VMware Warns of Newly Discovered Vulnerabilities in vSphere Web Client

VMware has shipped updates to address two security
vulnerabilities in vCenter Server and Cloud Foundation that could
be abused by a remote attacker to gain access to sensitive
information.

The more severe of the issues concerns an arbitrary file read
vulnerability in the vSphere Web Client. Tracked as CVE-2021-21980,
the bug has been rated 7.5 out of a maximum of 10 on the CVSS
scoring system, and impacts vCenter Server versions 6.5 and
6.7.

“A malicious actor with network access to port 443 on vCenter
Server may exploit this issue to gain access to sensitive
information,” the company noted^[1]
in an advisory published on November 23, crediting ch0wn of Orz lab
for reporting the flaw.

The second shortcoming remediated by VMware relates to an
SSRF^[2]
(Server-Side Request Forgery) vulnerability in the Virtual storage
area network (vSAN) Web Client plug-in that could allow a malicious
actor with network access to port 443 on vCenter Server to exploit
the flaw by accessing an internal service or a URL request outside
of the server.

The company credited magiczero from SGLAB of Legendsec at
Qi’anxin Group with discovering and reporting the flaw.

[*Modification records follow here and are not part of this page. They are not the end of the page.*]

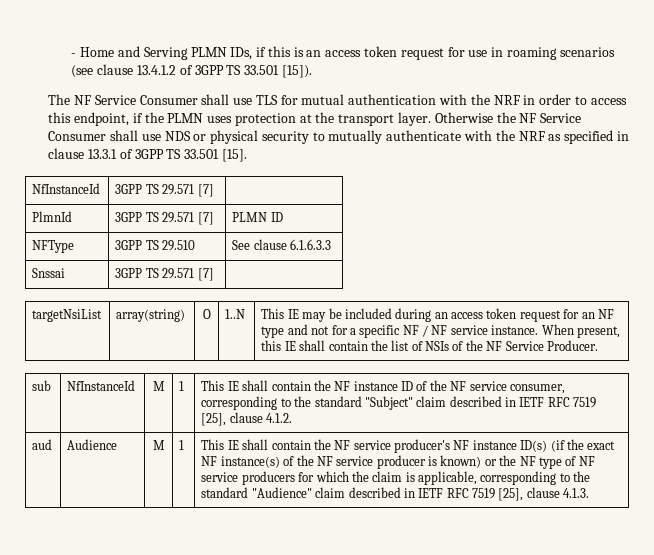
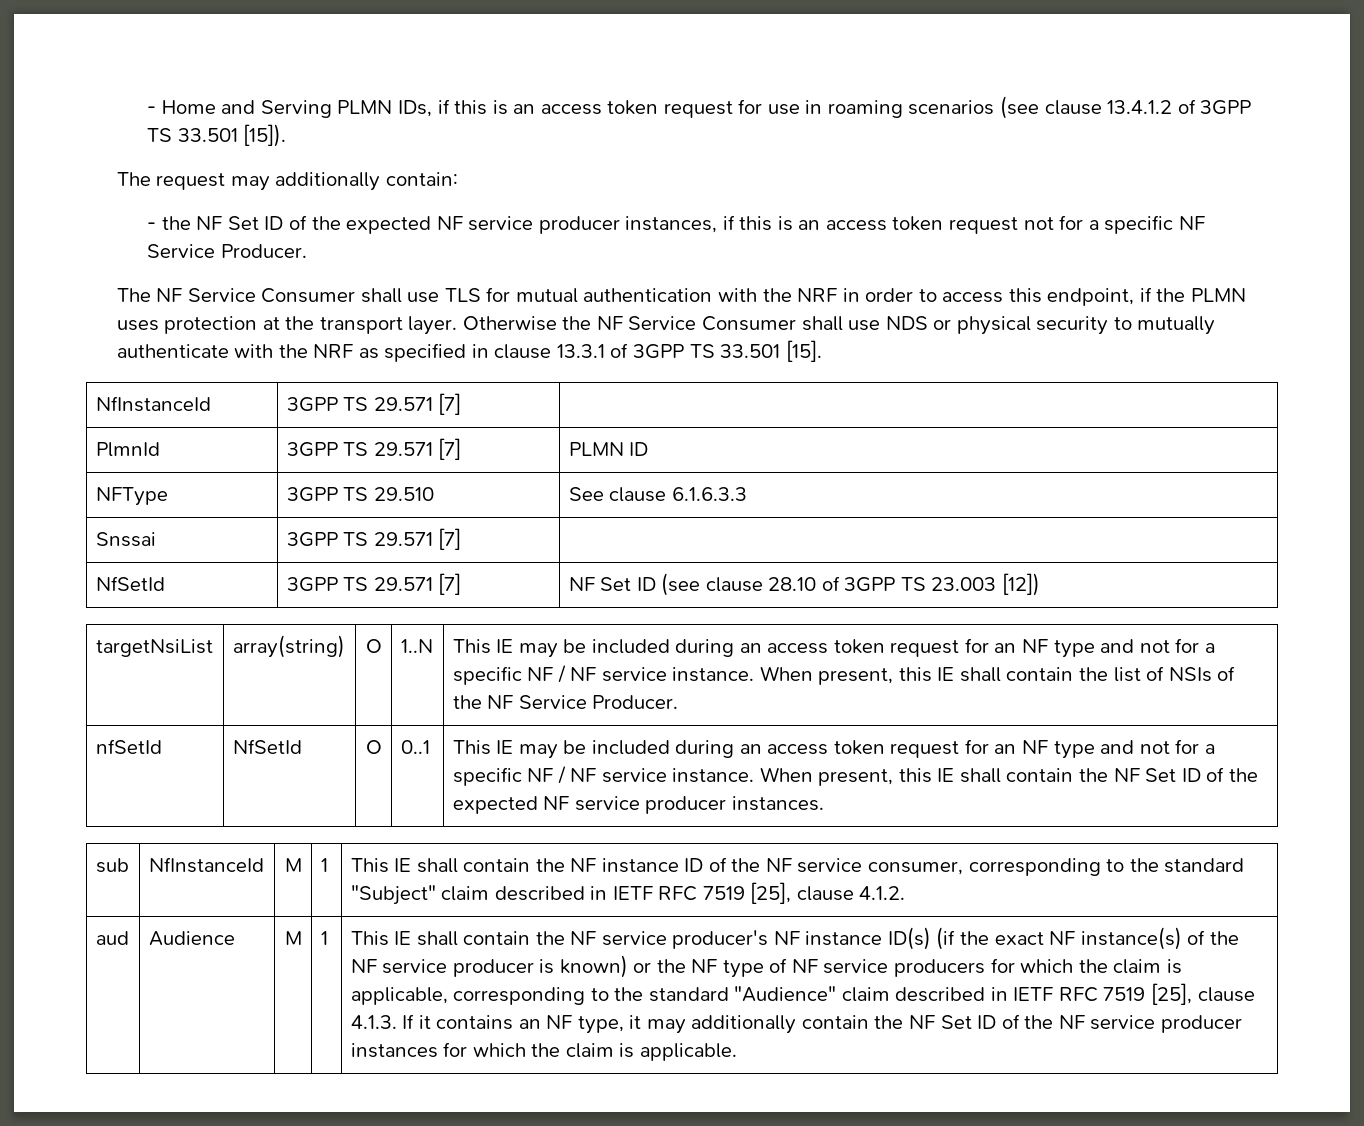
+ The request may additionally contain:
+ - the NF Set ID of the expected NF service producer instances, if this is an access token request not for a specific NF Service Producer.
+ NfSetId | 3GPP TS 29.571 [7] | NF Set ID (see clause 28.10 of 3GPP TS 23.003 [12])
+ nfSetId | NfSetId | O | 0..1 | This IE may be included during an access token request for an NF type and not for a specific NF / NF service instance. When present, this IE shall contain the NF Set ID of the expected NF service producer instances.
- This IE shall contain the NF service producer's NF instance ID(s) (if the exact NF instance(s) of the NF service producer is known) or the NF type of NF service producers for which the claim is applicable, corresponding to the standard "Audience" claim described in IETF RFC 7519 [25], clause 4.1.3.
+ This IE shall contain the NF service producer's NF instance ID(s) (if the exact NF instance(s) of the NF service producer is known) or the NF type of NF service producers for which the claim is applicable, corresponding to the standard "Audience" claim described in IETF RFC 7519 [25], clause 4.1.3. If it contains an NF type, it may additionally contain the NF Set ID of the NF service producer instances for which the claim is applicable.

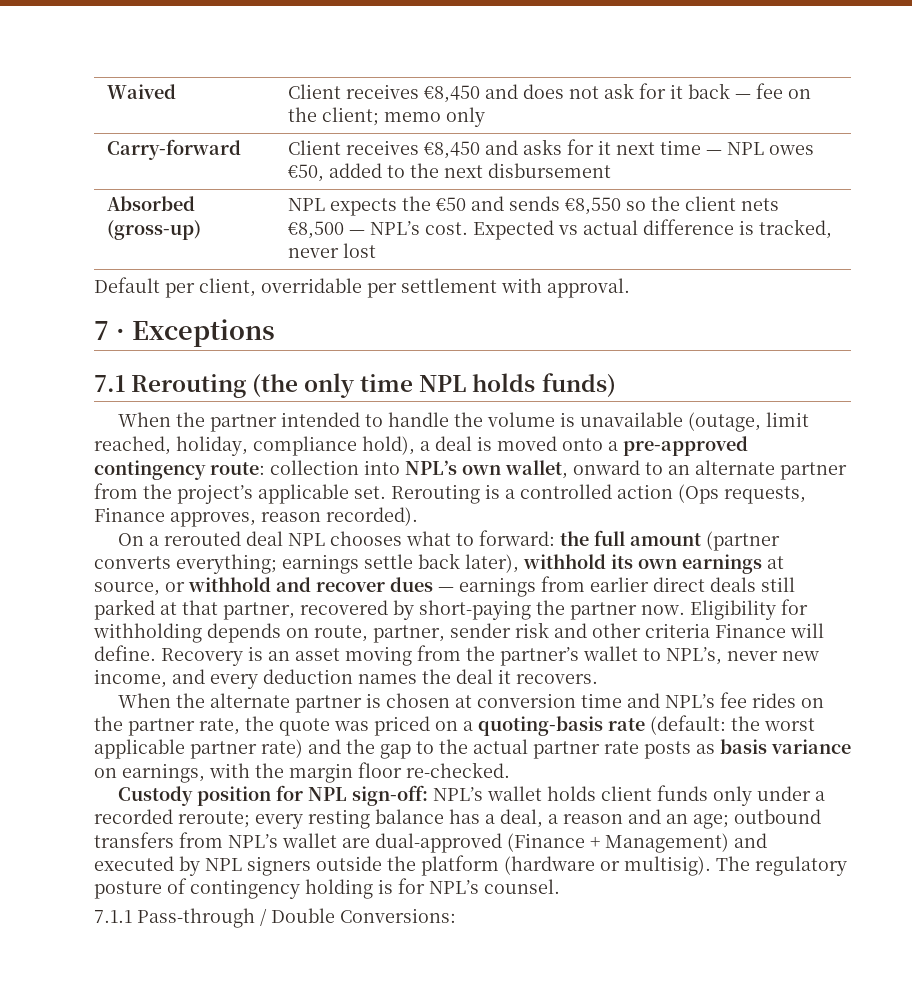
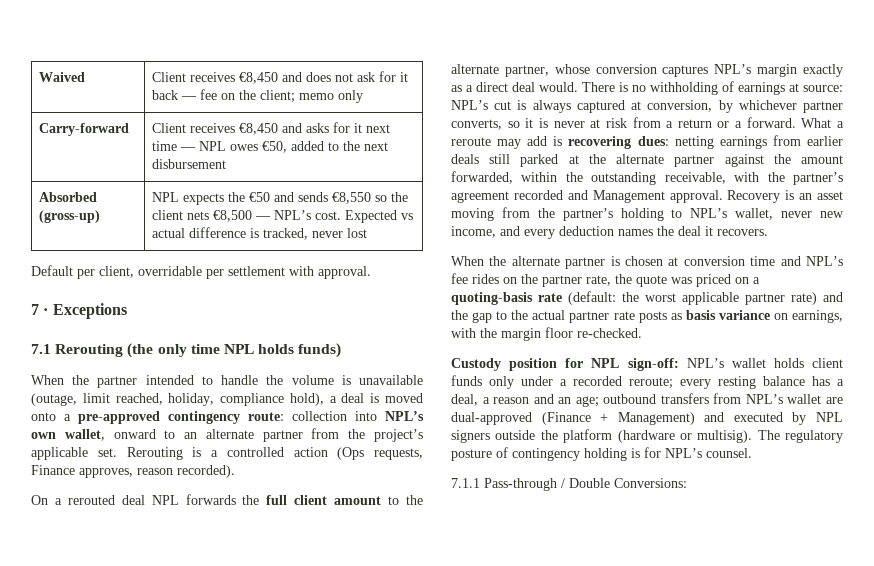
- On a rerouted deal NPL chooses what to forward: the full amount (partner converts everything; earnings settle back later), withhold its own earnings at source, or withhold and recover dues — earnings from earlier direct deals still parked at that partner, recovered by short-paying the partner now. Eligibility for withholding depends on route, partner, sender risk and other criteria Finance will define.
+ On a rerouted deal NPL forwards the full client amount to the alternate partner, whose conversion captures NPL’s margin exactly as a direct deal would. There is no withholding of earnings at source: NPL’s cut is always captured at conversion, by whichever partner converts, so it is never at risk from a return or a forward. What a reroute may add is recovering dues: netting earnings from earlier deals still parked at the alternate partner against the amount forwarded, within the outstanding receivable, with the partner’s agreement recorded and Management approval.
- Recovery is an asset moving from the partner’s wallet to NPL’s, never new income, and every deduction names the deal it recovers.
+ Recovery is an asset moving from the partner’s holding to NPL’s wallet, never new income, and every deduction names the deal it recovers.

SSRF attacks are a kind of web security vulnerability that
enables an adversary to read or modify internal resources that the
target server has access to by sending specially crafted HTTP
requests, resulting in the unauthorized exposure of
information.

The risks arising out of SSRF attacks are so serious and
widespread that they made it to the Open Web Application Security
Project’s (OWASP) list of Top 10^[3]
web application security risks for 2021.

With VMware’s virtualization solutions widely used across
enterprises, it’s no surprise that its products have become
lucrative^[4]
targets^[5]
for threat actors to mount a variety of attacks against vulnerable
networks. To mitigate the risk of infiltration, it’s recommended
that organisations move quickly to apply the necessary updates.